Sample size is based on previous literature using the same methodology for the study of word-meaning processing (Guasch et al., 2017; Haro et al., 2023; Kuchinke et al., 2007).

Twenty-five participants took part in the experiment, and two were excluded due to not following the instructions of the experimental task (they wrote the same word presented in the word-association task as response). The final sample consisted of 23 participants (9 females, 13 males and 1 unspecified gender; M ± SD age in years = 26.1 ± 5.96).

Materials

Target words

We used 64 Spanish ambiguous words as targets. Ambiguous target words were nouns that belonged to 16 predefined semantic categories (e.g., music, economics, soccer, animals, etc.) (see Appendix A for a full stimuli list and Appendix B for the lexical properties in each experiment). The selection of these target words followed a two-step process. First, we identified words that were either part of the available semantic ambiguity corpora (Fraga et al., 2017; Haro, Ferré, et al., 2017; López Cortés & Horno Chéliz, 2021; Monzó, 1991) or met the criteria of being “potentially ambiguous” defined by Haro et al. (2017): having more than one dictionary entry or more than five dictionary senses in the Spanish Language Dictionary of the Real Academia Española (RAE, 2014).

After identifying a pool of candidate ambiguous words, our second selection criteria was to include ambiguous words that were not strongly biased toward a single dominant meaning, thereby allowing the global context to play a more influential role in meaning selection. To estimate meaning frequency, we followed established methodologies that rely on word-association data (Gilbert & Rodd, 2022; Rice et al., 2019; Twilley et al., 1994) and used on data from the Small World of Words for Rioplatense Spanish (SWOW-RP) database (Cabana et al., 2024).

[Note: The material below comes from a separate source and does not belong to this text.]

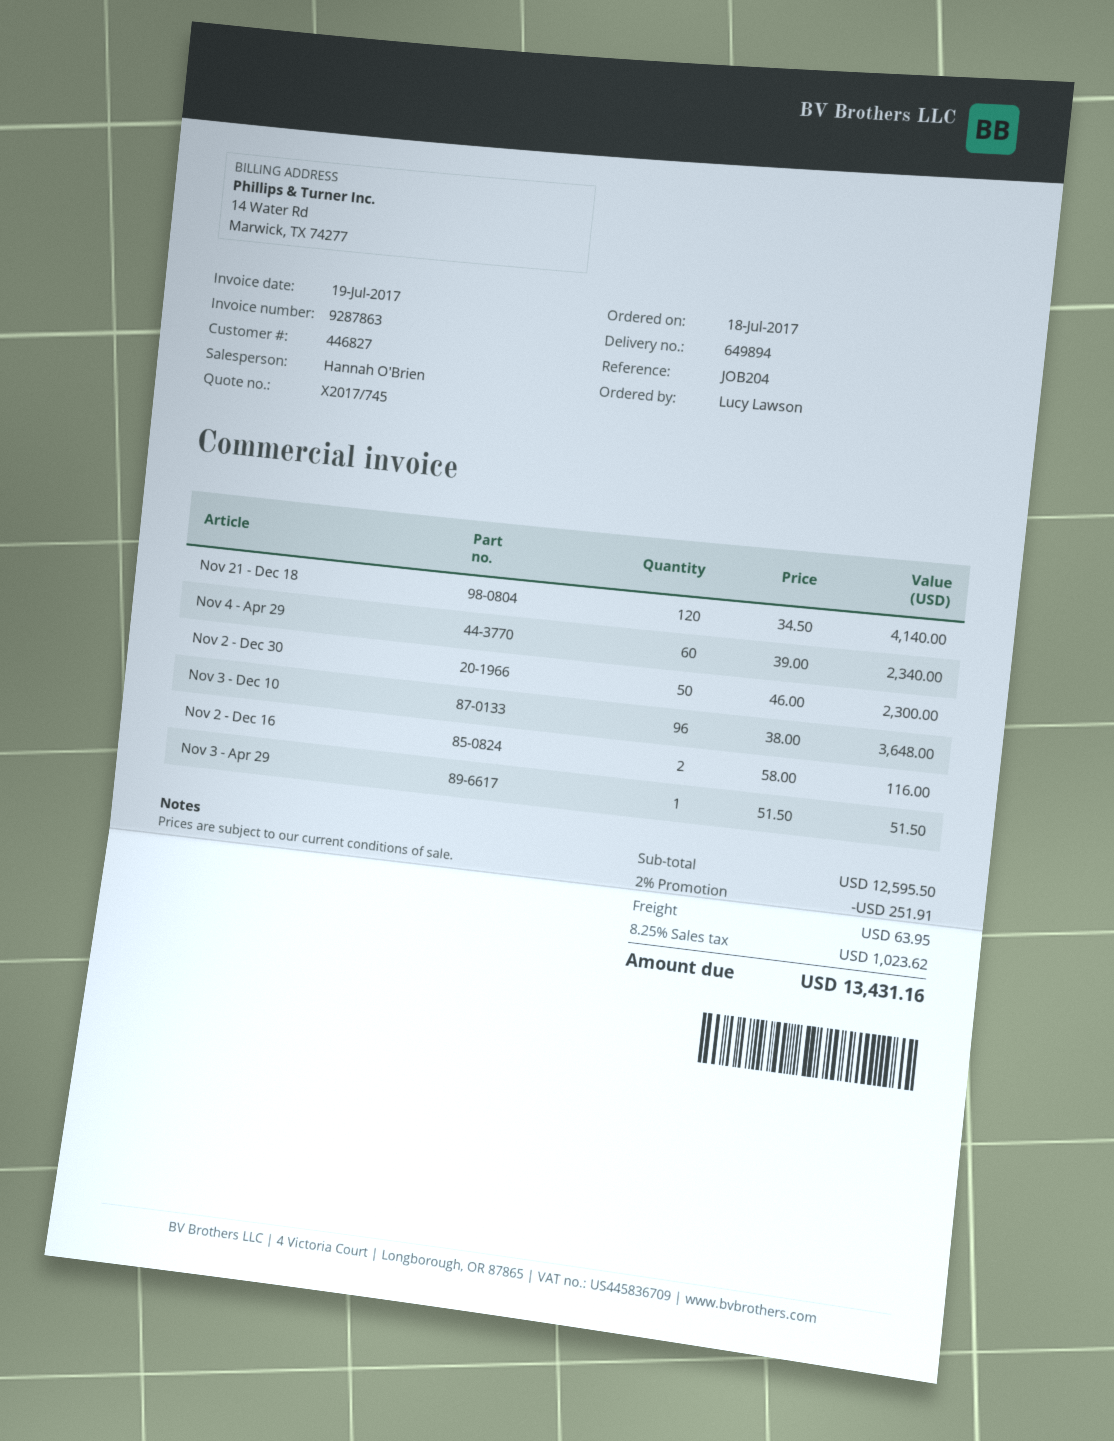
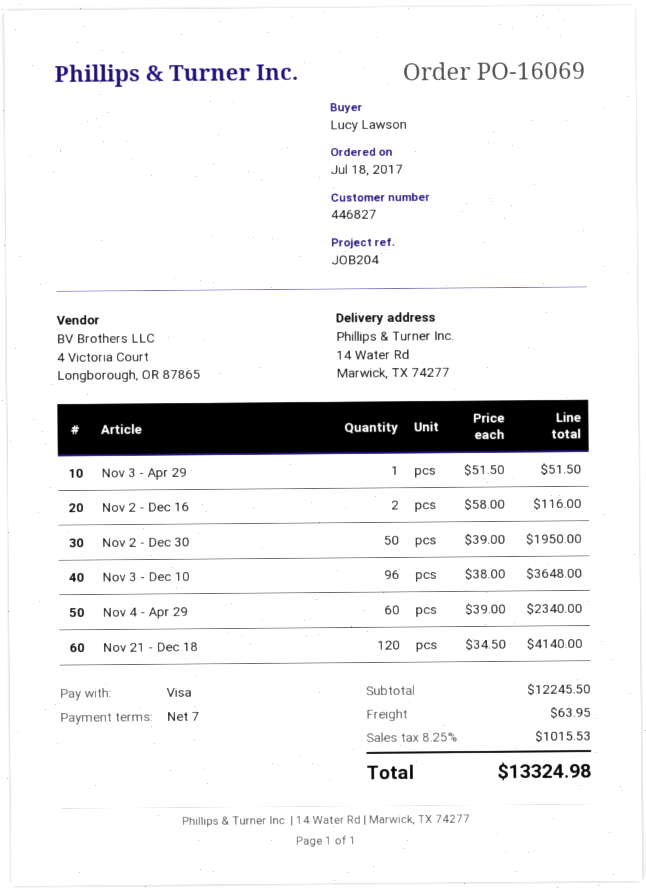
Nov 2 - Dec 30: 50 x 46.00 = 2300.00 -> 50 x 39.00 = 1950.00
subtotal: 12595.50 -> 12245.50
discount: 2% = 251.91 -> none
tax: 8.25% = 1023.62 -> 8.25% = 1015.53
total: 13431.16 -> 13324.98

This choice ensured that our estimates were derived from a population of language users closely matching that of our experimental participants. For each ambiguous target word, we manually coded the word-association responses to identify those consistent with the category-relevant meaning. For example, the target word ‘note’ belonged to the music category, and therefore responses such as ‘song’ or ‘listen’ were coded as ‘music-related’ whereas responses such as ‘pen’ or ‘write’ were coded as ‘music-unrelated’. Meaning frequency was thus operationalized as the proportion of responses in SWOW aligned with the semantic category of interest. Across our stimuli, the relative frequency of the category-related meaning averaged 0.35 (SD = 0.17), with values ranging from 0.10 to 0.70. This range ensured that both meanings were sufficiently accessible, allowing for meaningful effects of contextual disambiguation.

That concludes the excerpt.